=== Begin Enclosure ===

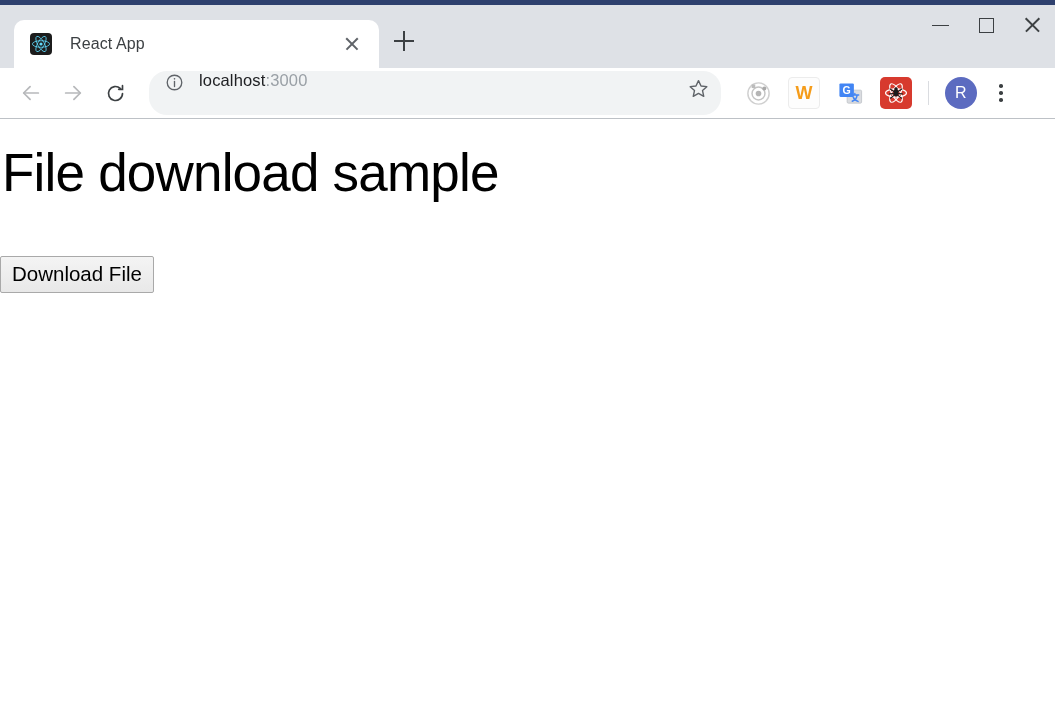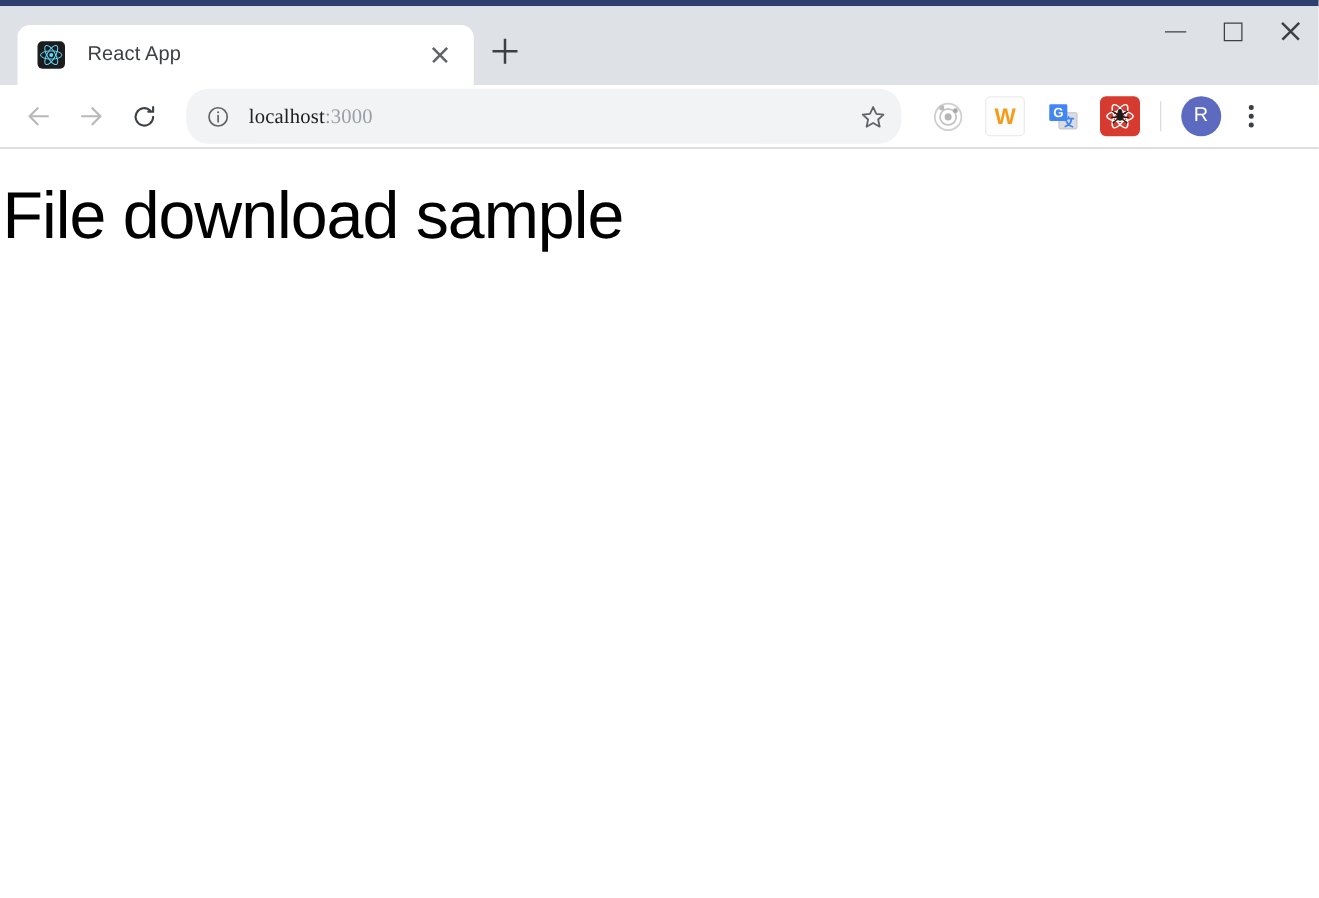--- a/index.html
+++ b/index.html
@@ -205,13 +205,11 @@
     background: #f1f3f4;
     border-radius: 18px;
     display: flex;
-    align-items: center;
     margin-left: 11px;
     margin-right: 14px;
     padding: 0 4px 0 14px;
     box-sizing: border-box;
     max-width: 572px;
-    font-family: Liberation Serif, serif;
   }
   .omnibox-info {
     width: 22px;

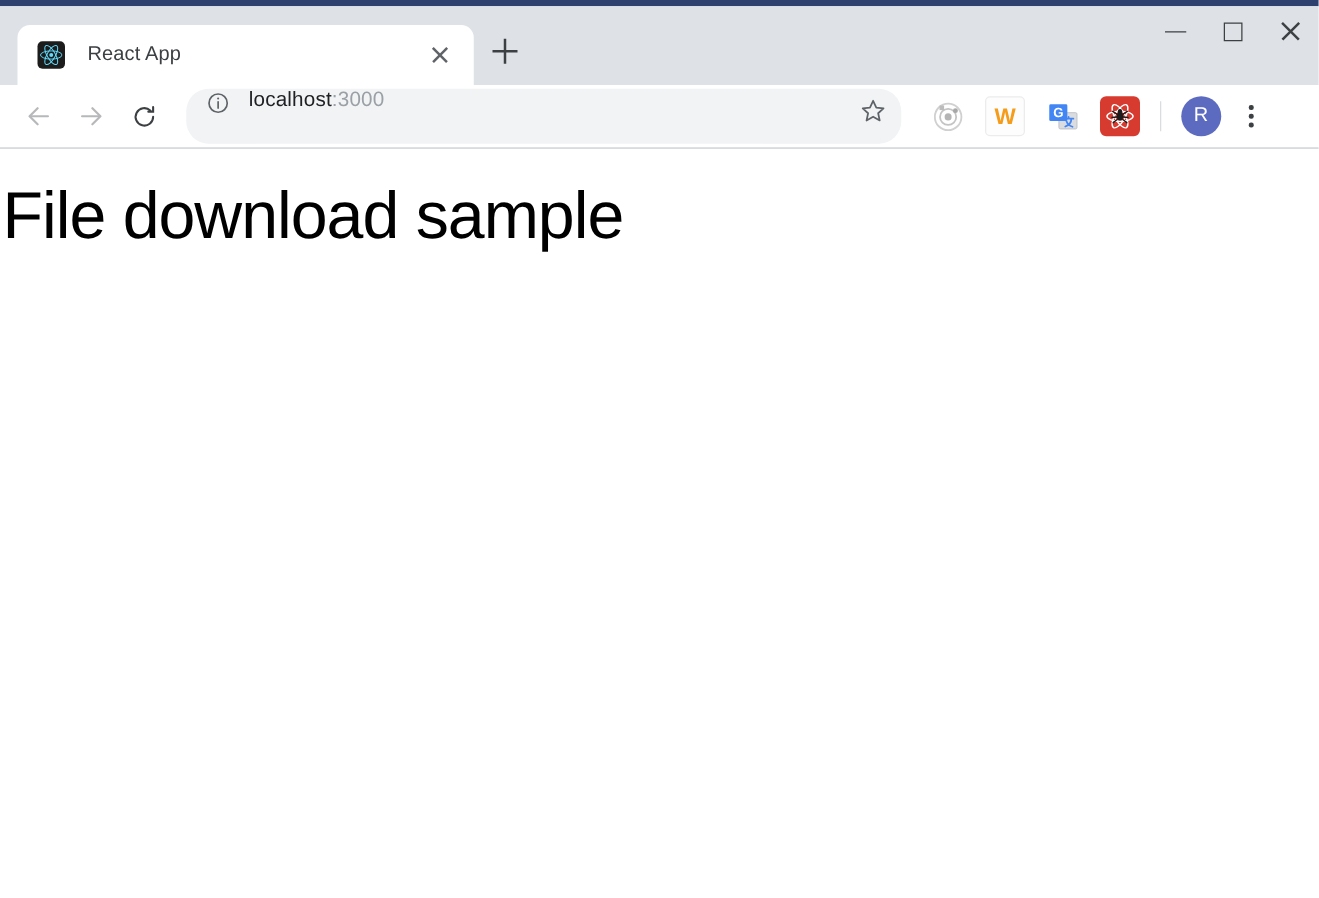--- a/index.html
+++ b/index.html
@@ -467,6 +467,7 @@
 
   <div class="page-content">
     <h1 class="page-h1">File download sample</h1>
+    <button class="download-btn">Download File</button>
   </div>
 
 </div>

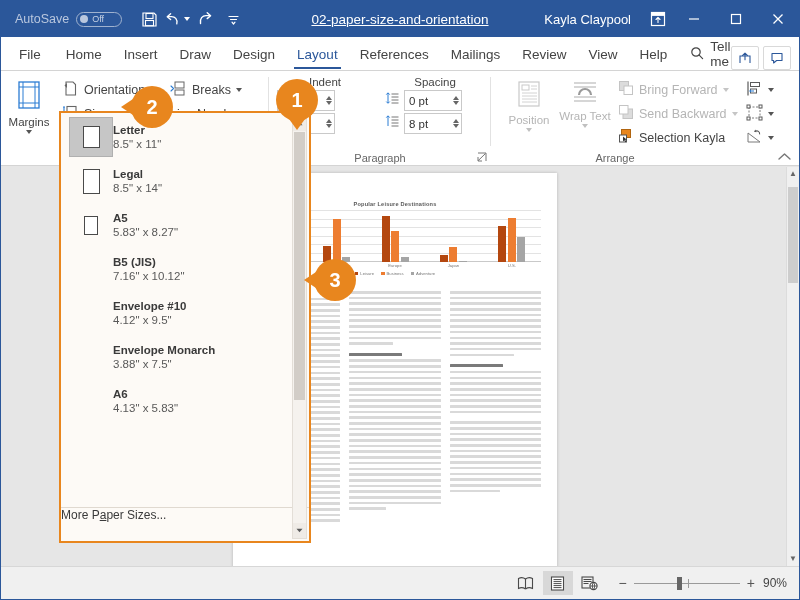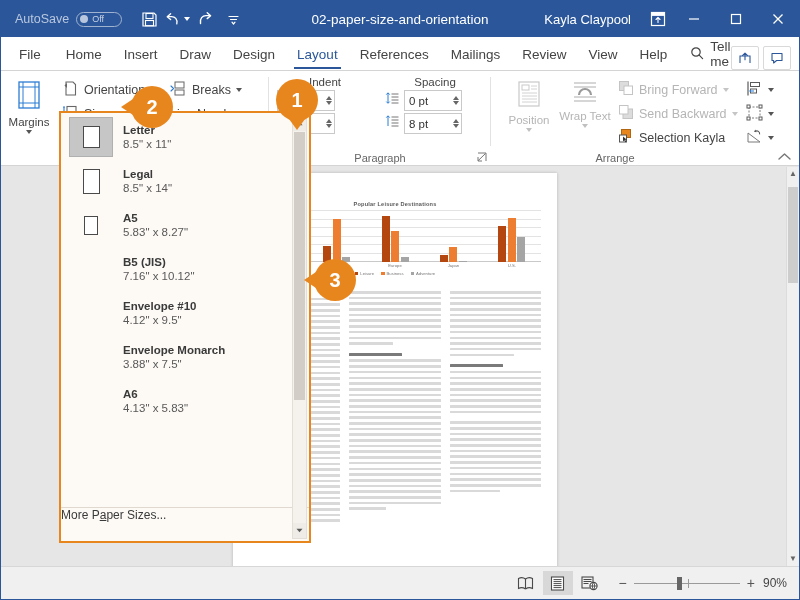--- a/index.html
+++ b/index.html
@@ -36,7 +36,7 @@
   .qat-btn svg { display: block; }
   .title-center {
     position: absolute; left: 0; right: 0; text-align: center;
-    font-size: 13.5px; pointer-events: none;
+    font-size: 13.5px; pointer-events: none; text-decoration: underline;
   }
   .title-center span { pointer-events: auto; }
   .title-right {

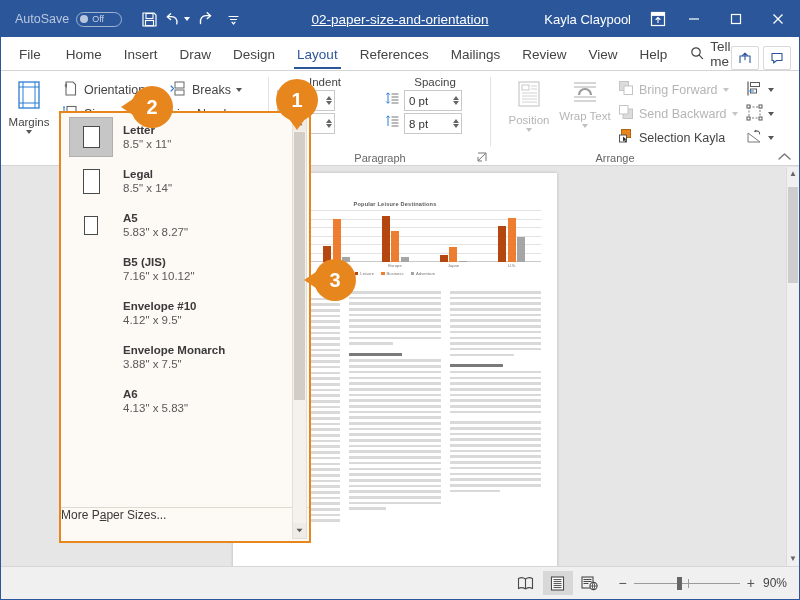--- a/index.html
+++ b/index.html
@@ -164,7 +164,7 @@
   .dd-thumbwrap { width: 44px; height: 40px; display: flex; align-items: center; justify-content: center; }
   .dd-thumbwrap.sel { background: #c6c6c6; border: 1px solid #b0b0b0; }
   .dd-thumb { border: 1.4px solid #4a4a4a; background: #fff; }
-  .dd-text { margin-left: 10px; }
+  .dd-text { margin-left: 0; }
   .dd-name { font-size: 11.5px; font-weight: bold; color: #3a3a3a; line-height: 14px; }
   .dd-dim { font-size: 11.5px; color: #595959; line-height: 15px; }
   .dd-scroll {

=== End Enclosure ===

What is needed:
Which lines of the data above contain the string "height"? Copy each of them.

Solved exercise:
   .dd-thumbwrap { width: 44px; height: 40px; display: flex; align-items: center; justify-content: center; }
   .dd-name { font-size: 11.5px; font-weight: bold; color: #3a3a3a; line-height: 14px; }
   .dd-dim { font-size: 11.5px; color: #595959; line-height: 15px; }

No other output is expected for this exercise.